Wednesday, June 27, 2012

Tuesday, June 19th, 2012


A note from Mommy:

Today was the the much anticipated appointment with genetics.  Thanks to Dr Norlin for working with Dr Carey to get us in before February 2013!  I had already heard great things about Dr Carey ahead of time and I was not disappointed.

Dr Carey had been out of town and returned the night before our appointment.  But he didn't use that as an excuse - he was very well prepared.  He had already read more about Nager Syndrome, he had read the study carefully and had already contacted one of the doctors from the study (a personal friend) to request his help on getting more information.

He spent an hour and a half with us answering each and every question we had (much to Peyton's annoyance).  Dr Carey is the kind of doctor I love - enthusiastic about learning more about Nager Syndrome without forgetting that Peyton is more than just her syndrome - he interacted with her as well.

Dr Carey had looked through the chart in the study detailing the clinical symptoms to try to determine if any of them were Peyton.  And like me he decided none completely fit.  So at this point we don't know if her blood has been tested or if they used it as part of the clinical study.

The study concluded that about 40% of those tested had the same gene that is identified as causing Nager.  But that means there is a large percentage that didn't have the gene.  Could it be because they have been misdiagnosed?  Could it be that there are multiple genes that cause Nager?  We don't know that yet.  Here is what we are pretty sure about being that we have no family history of this syndrome.

Scenario 1:
If Peyton is tested and has the gene and it is recessive then that means it is recessive in both Travis and I.  That means we have a 25% chance with each pregnancy to have a child with the syndrome.  It also means that there is a higher likelihood that our siblings carry the recessive gene than the general public.  But it would be good news for Peyton because she would then have to meet up with a male who is also a recessive carrier to have any chance of passing it on to her children.  This is the most likely scenario.  If it is the case we would then have Travis and I tested to verify it is a recessive gene in both of us.  It is possible now that the gene is identified that we could have embryo screening (aka preimplantation genetic diagnosis) and "weed" out the embryos that have the gene.

Scenario 2:
 If Peyton is tested and has the gene and it is dominant then most likely that means it was a new genetic mutation.  That would be good for us because the likelihood of us having another child with the syndrome is what it would be for the general public.  Since there are so few diagnosed cases in the world that is almost impossible.  That would be bad for her because if it is a dominant gene she would be at risk 50% of the time to have a child with the syndrome.  It is highly unlikely that she falls into this scenario since neither Travis or I have any clinical symptoms indicating we have Nager Syndrome.

Scenario 3:
It is also possible that Peyton doesn't have the gene at all.  That could mean she is misdiagnosed (unlikely since she has all the major clinical symptoms) or that there are multiple genes causing the syndrome.

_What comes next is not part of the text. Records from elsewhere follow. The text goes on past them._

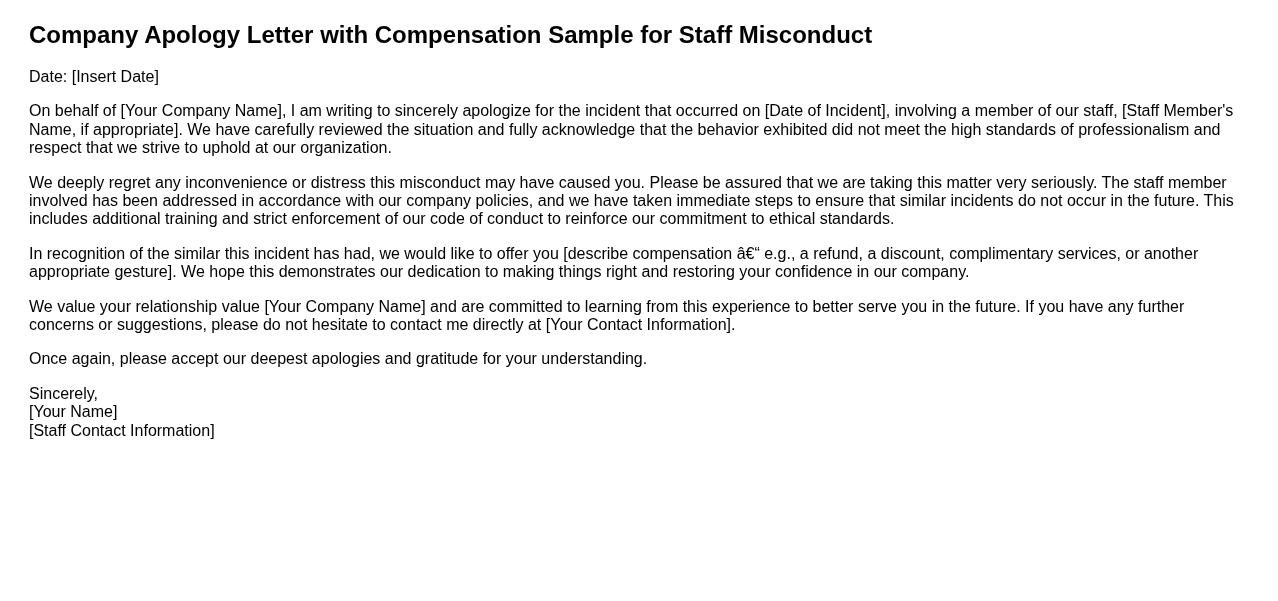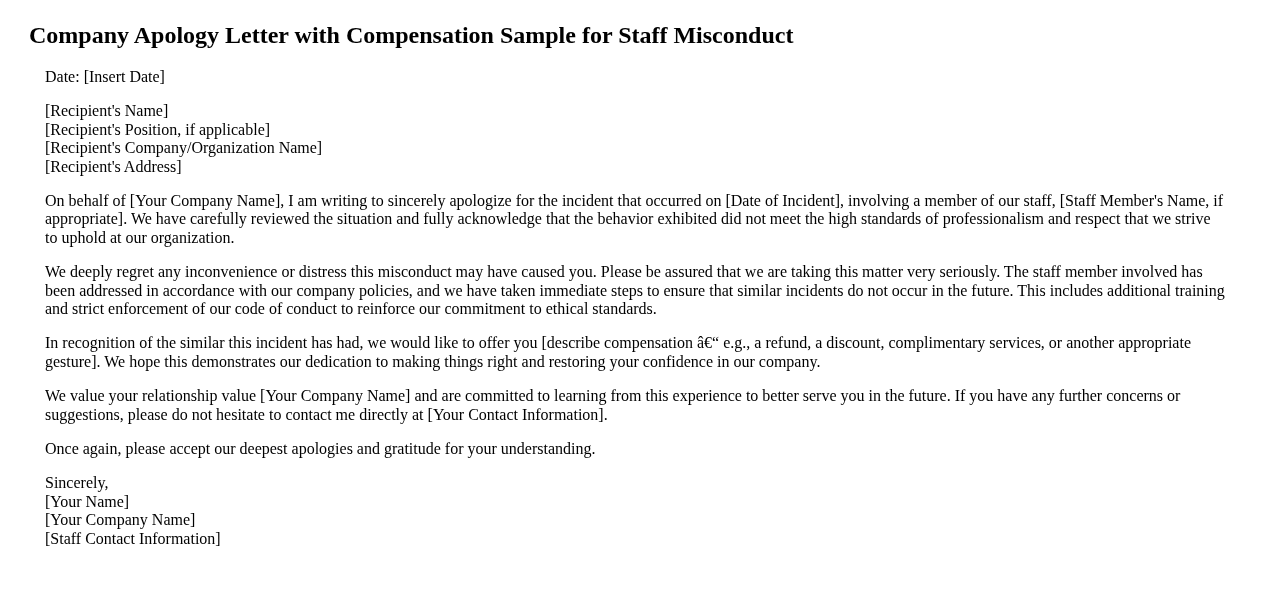--- a/index.html
+++ b/index.html
@@ -6,66 +6,59 @@
   html, body {
     margin: 0;
     padding: 0;
     background: #ffffff;
   }
   .page {
     width: 1278px;
     height: 601px;
     background: #ffffff;
     color: #000000;
-    font-family: Liberation Serif, serif;
+    font-family: Liberation Sans, sans-serif;
     font-size: 16px;
     line-height: 1.15;
     padding: 0 37px 0 29px;
     overflow: hidden;
   }
   .letter-title {
     font-size: 24px;
     font-weight: bold;
     line-height: 1.17;
     margin: 21px 0 19px 0;
   }
   .para {
-    margin: 16px 16px;
+    margin: 16px 0;
   }
   .line {
     display: block;
   }
 </style>
 </head>
 <body>
 
 <div class="page">
 
   <h1 class="letter-title">Company Apology Letter with Compensation Sample for Staff Misconduct</h1>
 
   <p class="para">Date: [Insert Date]</p>
 
-  <div class="para">
-    <span class="line">[Recipient's Name]</span>
-    <span class="line">[Recipient's Position, if applicable]</span>
-    <span class="line">[Recipient's Company/Organization Name]</span>
-    <span class="line">[Recipient's Address]</span>
-  </div>
 
 
   <p class="para">On behalf of [Your Company Name], I am writing to sincerely apologize for the incident that occurred on [Date of Incident], involving a member of our staff, [Staff Member's Name, if appropriate]. We have carefully reviewed the situation and fully acknowledge that the behavior exhibited did not meet the high standards of professionalism and respect that we strive to uphold at our organization.</p>
 
   <p class="para">We deeply regret any inconvenience or distress this misconduct may have caused you. Please be assured that we are taking this matter very seriously. The staff member involved has been addressed in accordance with our company policies, and we have taken immediate steps to ensure that similar incidents do not occur in the future. This includes additional training and strict enforcement of our code of conduct to reinforce our commitment to ethical standards.</p>
 
   <p class="para">In recognition of the similar this incident has had, we would like to offer you [describe compensation â€“ e.g., a refund, a discount, complimentary services, or another appropriate gesture]. We hope this demonstrates our dedication to making things right and restoring your confidence in our company.</p>
 
   <p class="para">We value your relationship value [Your Company Name] and are committed to learning from this experience to better serve you in the future. If you have any further concerns or suggestions, please do not hesitate to contact me directly at [Your Contact Information].</p>
 
   <p class="para">Once again, please accept our deepest apologies and gratitude for your understanding.</p>
 
   <div class="para">
     <span class="line">Sincerely,</span>
     <span class="line">[Your Name]</span>
-    <span class="line">[Your Company Name]</span>
     <span class="line">[Staff Contact Information]</span>
   </div>
 
 </div>
 
 </body></html>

After all the information we are now back to waiting - we need to find out if Peyton's sample was even tested.  If not, we will need to get blood work and have her tested.  At that point Travis and I would probably get blood work done as well so we are all tested at once.

Technology is moving at such a fast pace and it is exciting to having more information.  It may not change our decision not to have more children but it will give Peyton an opportunity to make her own choices in regards to reproduction.  Who knows by the time she is having children insurance companies may pay for embryo screening figuring that is less costly than the medical costs of having a child with the syndrome?